More funding urged for child custody assessments
IN the face of a yearlong waiting list, and a backlog that threatens to slow down the family court process, advocates are calling on the Manitoba government to devote more funding to court-ordered child custody assessments to resolve disputes between separated parents.
There is a list of about 70 families waiting for the court-ordered assessments, which are completed by social workers through the provincially funded Family Conciliation Services program. The assessments look into child custody arrangements and help judges decide where children should live if their separated parents can’t agree.
“They have very qualified social workers, but they aren’t able to complete the assessments as fast as people need them, and people are waiting in limbo to determine custody matters until these assessment reports are complete,” said lawyer Robynne Kazina, family law chair of the Manitoba Bar Association.
The bar association met with Manitoba’s justice minister earlier this month to lobby the province to funnel more resources into Family Conciliation Services, which runs several programs and family mediation in addition to completing assessments for the courts.
Those calls were amplified at Manitoba’s legislature this week, when NDP Leader Wab Kinew raised concerns about the delays during question period. Kinew pointed to a recent case in which a Manitoba family court judge bemoaned a lack of resources for timely assessments, and asked lawyers to help “influence the powers that be for the provision of assessment services.”
Justice Robert Doyle made the comments during a July 24 court appearance, at which the separated parents wanted to put in an early request for an assessment, knowing it would take several months to be completed. Doyle declined to order the assessment early, citing “many demands on this very, very now-scarce resource.”
“This is not in the best interests of this particular file, but having said that, there is too many demands and not enough services, and it’s a very sad statement I’ve just shared with you,” Doyle said.
Family Conciliation Services funding has increased slightly during the past three years, and the province says staffing levels have been consistent — though some advocates say they were under the impression positions were lost through attrition.
Under pressure to speed up the family court system, Manitoba’s Court of Queen’s Bench Chief Justice Glenn Joyal announced new rules in late August that set tighter timelines for trials and encourage families to resolve their cases out of court.
The goal is to offer earlier court dates for family cases, but without the independent assessments, cases won’t necessarily be resolved quicker, Kazina said.

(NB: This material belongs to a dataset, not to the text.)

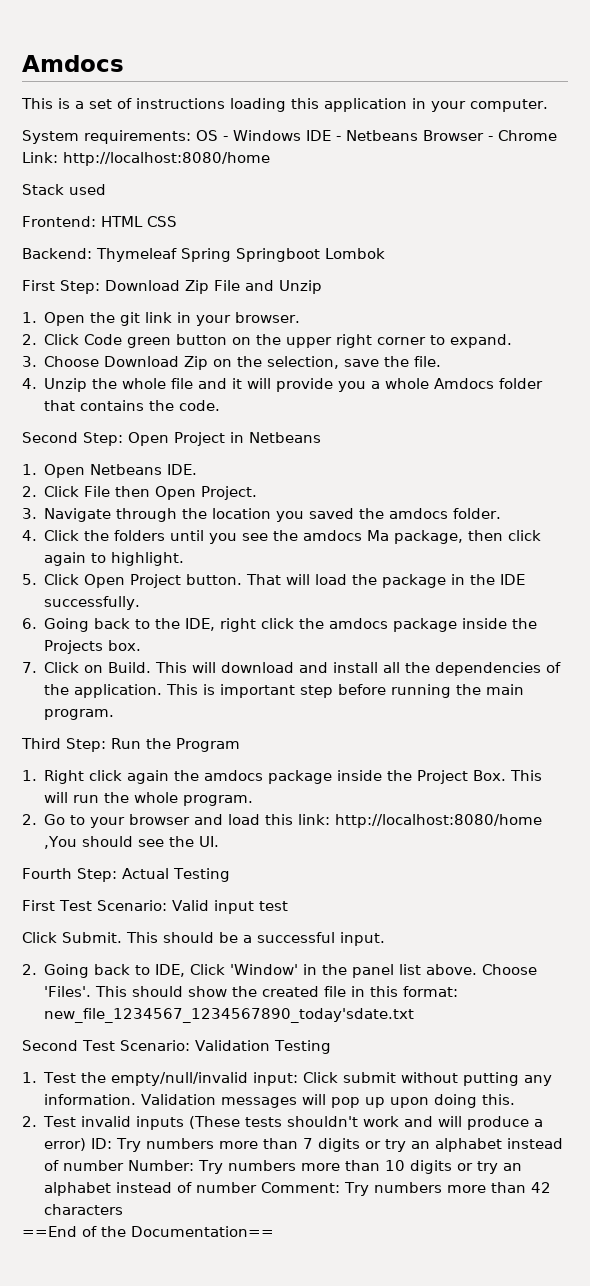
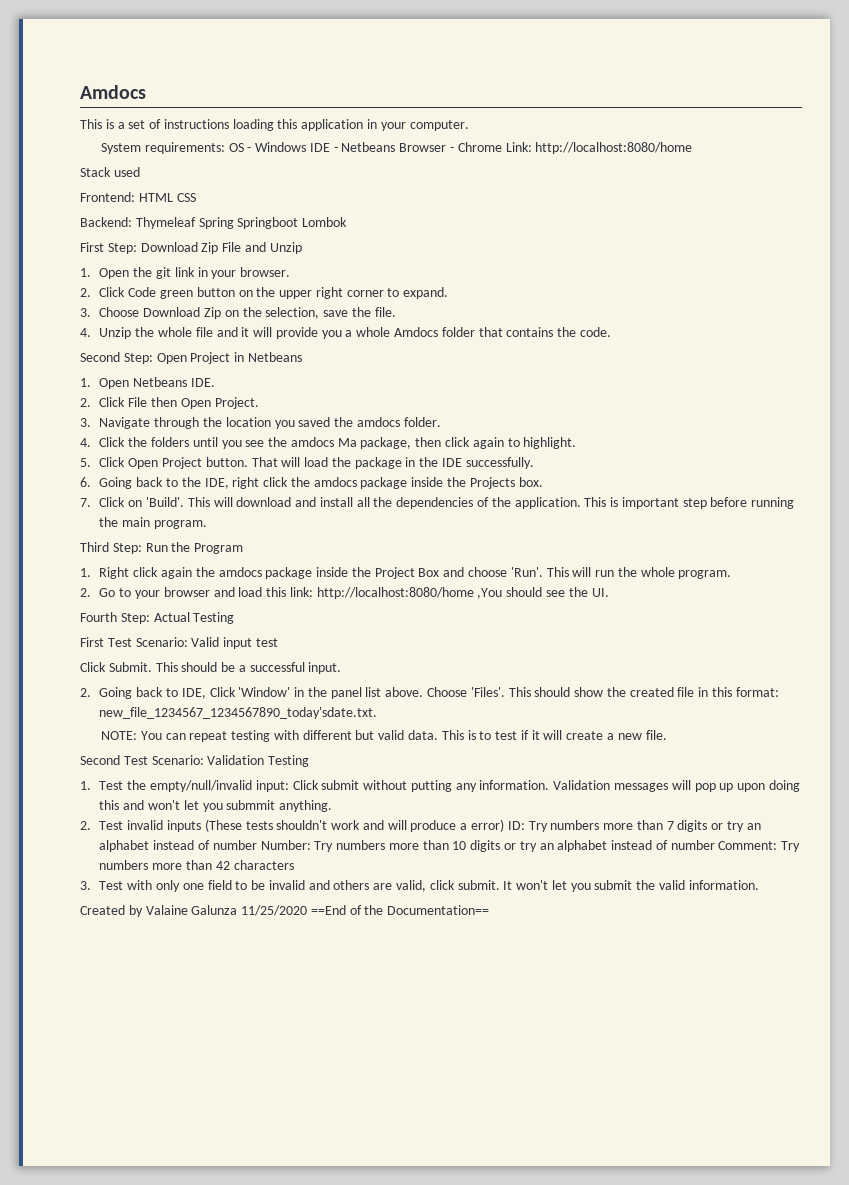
[108,662,152,673] Build. -> [145,497,184,507] 'Build'.
[473,770,507,781] Box. -> [418,567,543,577] Box and choose 'Run'.
[44,1008,415,1023] new_file_1234567_1234567890_today'sdate.txt -> [99,707,378,719] [100,730,667,742] new_file_1234567_1234567890_today'sdate.txt. // NOTE: You can repeat testing with different but valid data. This is to test if it will create a new file.
[482,1094,516,1105] this. -> [99,800,333,812] this and won't let you submmit anything.
(124, 1209) none -> [80,880,759,892] [80,905,308,917] 3. Test with only one field to be invalid and others are valid, click submit. It won't let you submit the valid information. // Created by Valaine Galunza 11/25/2020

“The problem is, even if you get a court date earlier, and a judge is willing to hear your matter, you may not have your assessment in time,” she said.
The court doesn’t need to order assessments in all cases, but judges usually do, Kazina added.
“Often, a judge needs an assessment because, if you put yourself into the shoes of the judge, you’re getting contradictory information from both parties.
“The only neutral, independent expert who could evaluate everything and make recommendations is through an assessment.”
In response to the NDP’s questions in the legislature, Premier Brian Pallister said the province has made progress in family law and child protection.
Kinew said in an interview the provincial government should take these concerns seriously and do everything it can to put children’s best interests first.
“It’s just really important to remember that there’s real people whose lives are being impacted by this.
“When a family goes into a divorce court proceeding, it’s going to be painful for everyone involved, and the government should be doing everything it can to help those families through the process, but we see here clearly that the choices that they’re making are making things more difficult for these families,” Kinew said.
A spokeswoman for Manitoba’s Families Department, which oversees the program, said in a statement there were more requests for court-ordered assessments last year.
“Beginning in June, there has been a moderate increase in wait times for court-ordered assessments, resulting from an increase in referrals from last year. The wait time is currently 11 to 12 months, and it had been nine to 10 months previously,” the statement said.
The department spokeswoman said there are 11 full-time positions, and one person is on leave.